At 13:55 04/07/01, Richard Russon wrote:
>I've taken a careful look at all the actions we need to perform to write
>to an NTFS volume. I've tried to break everything down into atomic
>pieces.
>
>The simplest example is touch_file(). We have to update the $MFT entry
>and the Index Entry. We also need to touch the $MFT, to show that it has
>been altered.
Does NT really update the times of the MFT record for $MFT every single
time the MFT is written to?!? It seems crazy... You could say this is
putting some very heavy wear on the disk sectors containing the first mft
record...
>So, touch_file() looks like:
>
> touch_file()
> update_file() # update file
> finalise() # update $MFT
>
> update_file()
> Update $MFT entry # update file's entry
> Update Index entry
>
> finalise()
> update_file ($MFT) # update timestamp
> Copy $MFT to $MFTMirr
>
>The finalise will be needed after every update.
Apart from the nomenclature which I don't like (but that's details...) I
agree in general. However, I disagree about finalise(). IMO
update_file($MFT) and "Copy $MFT to $MFTMirr" should be one and the same
thing. - When we are writing to $MFT anywhere in offset 0 to 4 * MFT record
size, we have to write the data to $MFTMirr as well. - The best solution is
IMO to put this into the low level write routines themselves, in fact the
lower we go the better for transparency of $MFTMirr updates. After all the
update of $MFTMirr should be in the same transaction as the update of $MFT.
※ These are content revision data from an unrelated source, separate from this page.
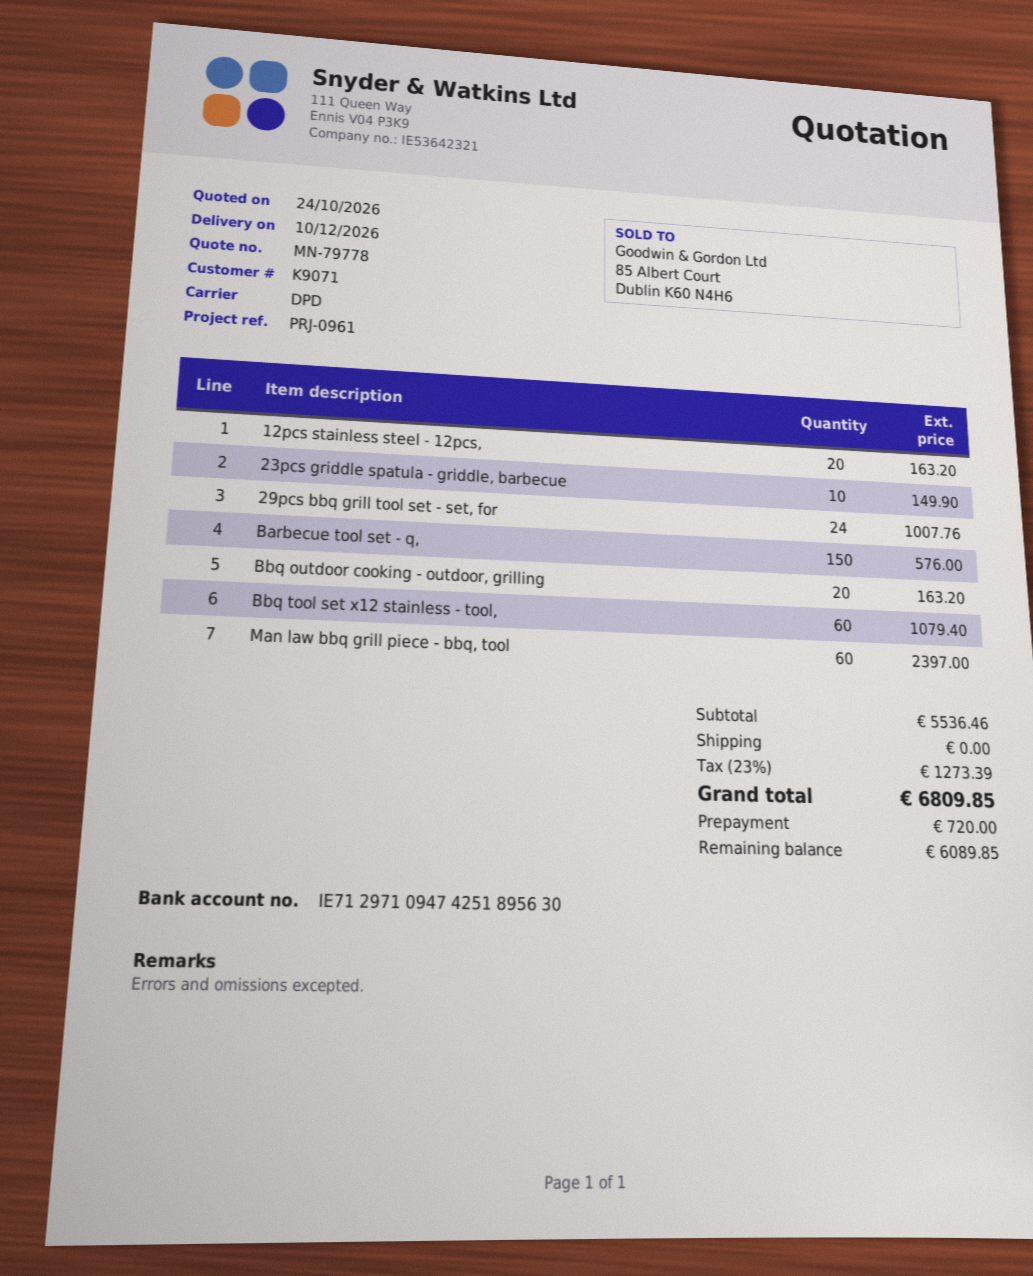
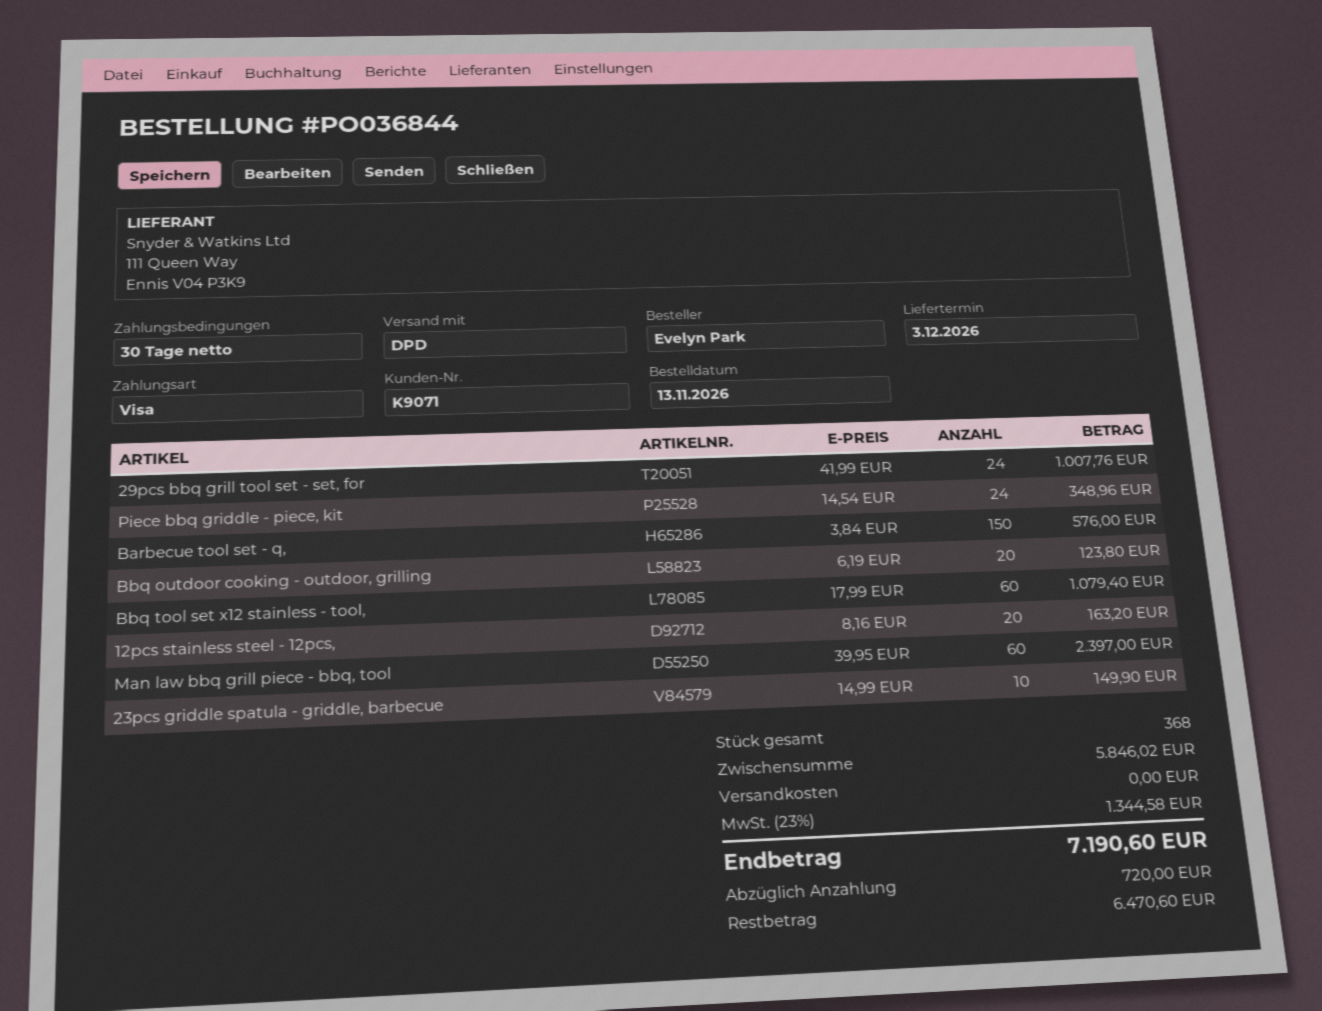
delivery date: 2026-12-10 -> 2026-12-03
Bbq outdoor cooking - outdoor, grilling: 20 for 163.20 -> 20 for 123.80
Piece bbq griddle - piece, kit: none -> 24 for 348.96
subtotal: 5536.46 -> 5846.02
tax: 23% = 1273.39 -> 23% = 1344.58
total: 6809.85 -> 7190.60
balance: 6089.85 -> 6470.60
- Since the $MFTMirr is a byte-wise copy of $MFT's first four mft records,
rather than a functional copy, it is not a problem to have the copy done
real deep inside the write routines. - Maybe in (the yet to be written)
ntfs_write_page() or something similar.
>Indeed if we copy NT exactly, then after every file READ, we need to
>update the access times of the file, i.e. The $MFT and its mirror will
>need updating.
Are you sure about this? AFAIK, NT will only update access times after a
time delta has passed since the last update (I do not know how large the
time delta is admittedly), and even then, only if update time updates are
enabled in the registry (which they are by default, but setting the right
registry key will deactivate the updates). - We will of course have a
(re)mount option to disable access time updates and hence beet NT since it
will per mounted volume and not for the whole driver. (-;
>The actual touch is broken into update & finalise to prevent infintite
>loops when touching the $MFT.
Infinite loops are something we definitely have to watch for carefully
during the driver design/implementation as NTFS is full of dangers
involving them due to having all the metadata being files...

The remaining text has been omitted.